Overall 21 of the 134 U.S. Representatives in Minnesota history were defeated in their first general election for a seat in the chamber, or 16 percent.
Graves will thus try to accomplish in 2014 what Republican John Kline and DFLers Richard Nolan and Collin Peterson have each already succeeded in doing.
Nolan – who is also one of just 10 Minnesotans to record interrupted service in his U.S. House stint – lost by 2.0 points as the 1972 DFL nominee against GOP incumbent John Zwach in that cycle’s 6th CD race.
After redistricting, Nolan defeated Republican Jon Grunseth by 10.8 points in 1974. In 2012, Nolan set a record when he upended Chip Cravaack to return to the House after a 32-year absence.
Peterson and Kline, meanwhile, each lost two elections to the U.S. House as their party’s nominee before eventually claiming victory.
In 1984, Peterson lost to GOPer Arlan Stangeland by 14.1 points and then was defeated by just 121 votes two years later in 1986.
Peterson would eventually upend Stangeland in 1990 by 7.1 points.
Kline was the 1998 Republican nominee during his failed attempt to defeat DFL incumbent Bill Luther in the 6th CD.
Kline lost that race by 4.0 points, and then lost again to Luther in 2000 by 1.6 points.
The two candidates would square off for a third consecutive cycle in the newly drawn 2nd CD with Kline emerging this time as an 11.1-point victor.
Kline and Peterson are two of the three Minnesota congressmen to win election to the U.S. House on their third attempt, along with Republican Franklin Ellsworth who did so nearly 100 years ago in 1914.
Other notable Minnesotans who lost their first general election House race include:
· Democrat Winfield Hammond: lost in 1892 but then went on to win three congressional races over a decade later and then the Gopher State’s gubernatorial election of 1914.
· Republican Thomas Schall: lost in 1912 (as a Progressive) and then won five terms in the House and two terms in the U.S. Senate.

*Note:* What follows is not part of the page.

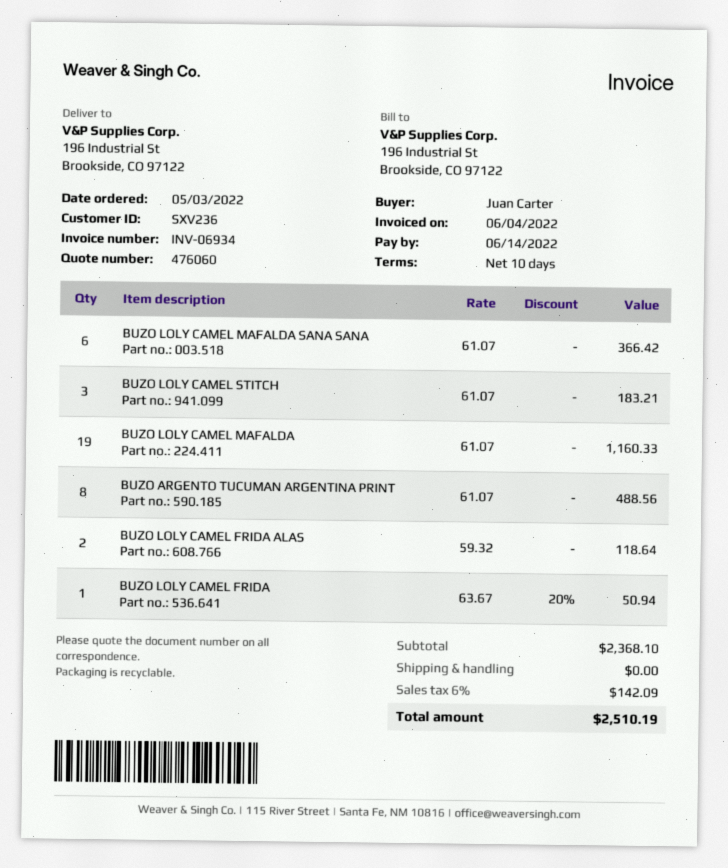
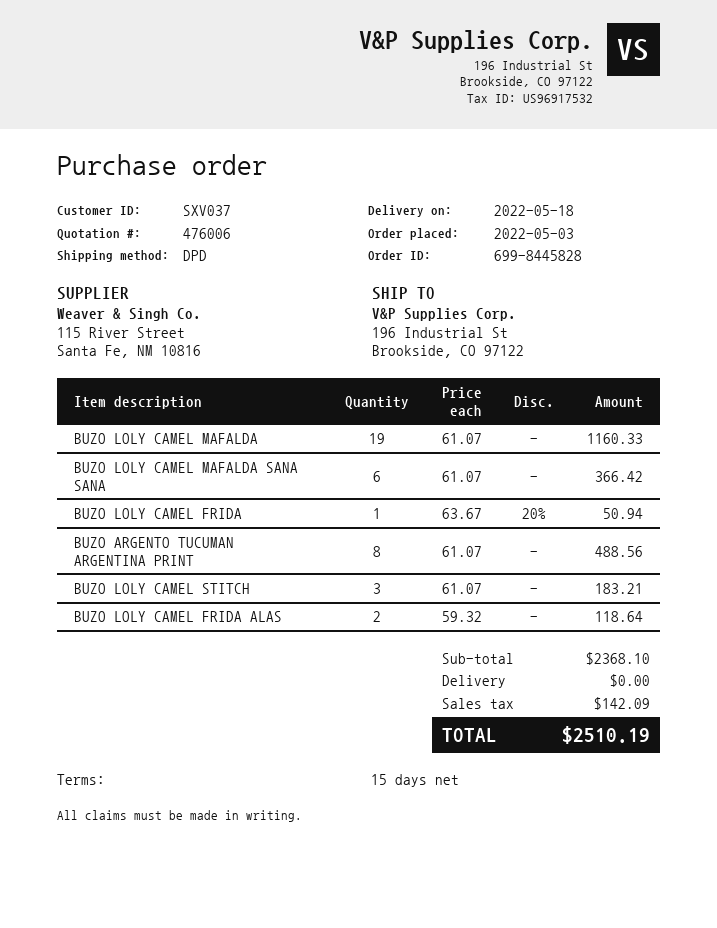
quote number: 476060 -> 476006
payment terms: 10 days -> 15 days
customer number: SXV236 -> SXV037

· Republican H. Carl Andersen: lost in 1936 and then won the first of 12 terms two years later.
The remaining Minnesotans on this “If at first you don’t succeed…” list are Republican Cyrus Aldrich (winning in 1859), Republican Morton Wilkinson (1868), Republican Joel Heatwole (1894), Republican Franklin Ellsworth (1914), independent / Farmer-Laborite Ole Kvale (1922), Farmer-Laborite Francis Shoemaker (1932), Farmer-Laborite Henry Arens (1932), Democrat Einar Hoidale (1932), Farmer-Laborite Dewey Johnson (1936), Famer-Laborite Henry Teigen (1936), Republican Joseph O’Hara (1940), DFLer William Gallagher (1944), DFLer Roy Wier (1948), DFLer Bob Bergland (1970), and DFLer Gerry Sikorski (1982).
Graves is hoping that by launching his campaign several months earlier in the election cycle this time around – as well as starting with higher name recognition – he will be able capture the victory that eluded him last November.